» **Goal of the exercise**: Word for word, write the lines below out again, with no pictures.

» **Data for this exercise**:
══════

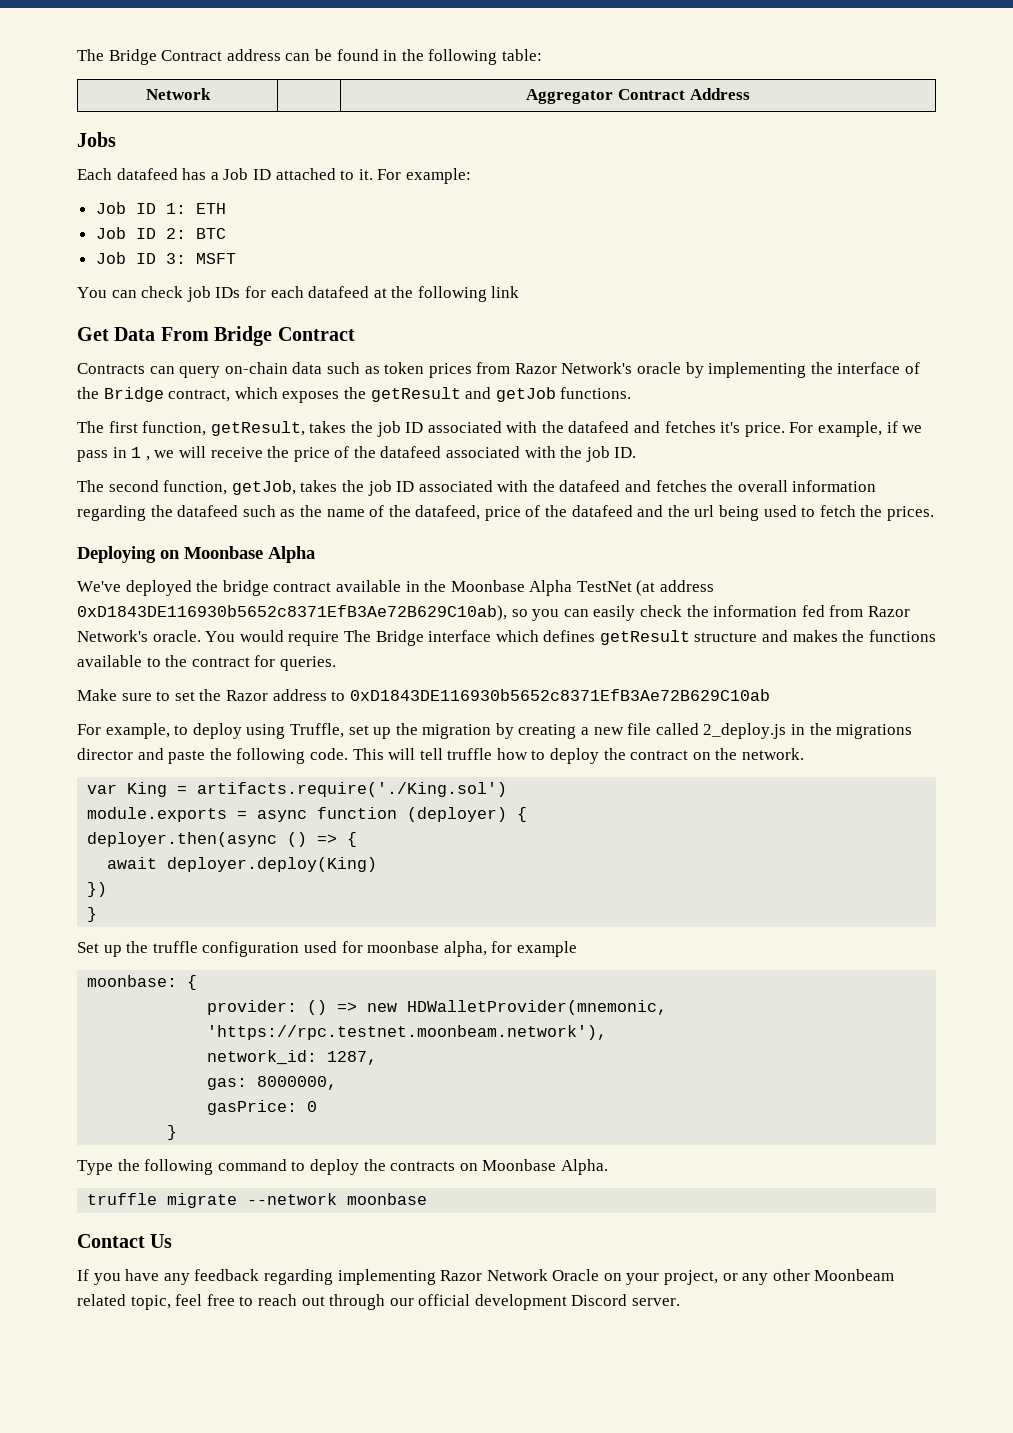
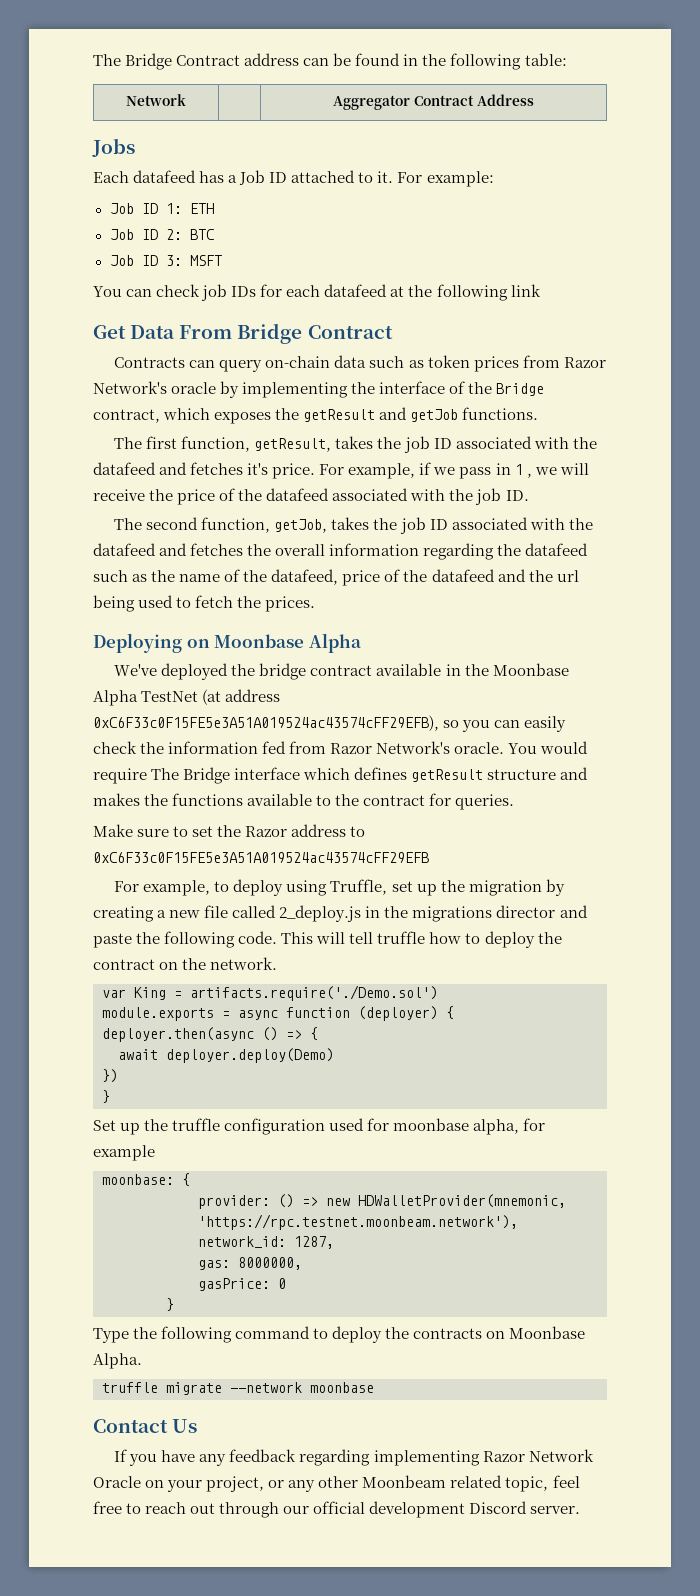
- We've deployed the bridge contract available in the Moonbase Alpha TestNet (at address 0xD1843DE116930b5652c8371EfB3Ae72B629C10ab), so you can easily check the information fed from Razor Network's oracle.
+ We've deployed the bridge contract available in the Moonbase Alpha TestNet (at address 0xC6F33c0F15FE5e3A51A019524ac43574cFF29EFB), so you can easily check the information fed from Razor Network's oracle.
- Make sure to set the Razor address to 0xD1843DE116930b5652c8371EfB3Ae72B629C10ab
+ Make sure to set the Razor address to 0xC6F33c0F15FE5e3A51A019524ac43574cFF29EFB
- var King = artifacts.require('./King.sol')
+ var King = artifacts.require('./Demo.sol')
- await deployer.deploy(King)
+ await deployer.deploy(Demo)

══════

» **Answer below**:
- We've deployed the bridge contract available in the Moonbase Alpha TestNet (at address 0xD1843DE116930b5652c8371EfB3Ae72B629C10ab), so you can easily check the information fed from Razor Network's oracle.
+ We've deployed the bridge contract available in the Moonbase Alpha TestNet (at address 0xC6F33c0F15FE5e3A51A019524ac43574cFF29EFB), so you can easily check the information fed from Razor Network's oracle.
- Make sure to set the Razor address to 0xD1843DE116930b5652c8371EfB3Ae72B629C10ab
+ Make sure to set the Razor address to 0xC6F33c0F15FE5e3A51A019524ac43574cFF29EFB
- var King = artifacts.require('./King.sol')
+ var King = artifacts.require('./Demo.sol')
- await deployer.deploy(King)
+ await deployer.deploy(Demo)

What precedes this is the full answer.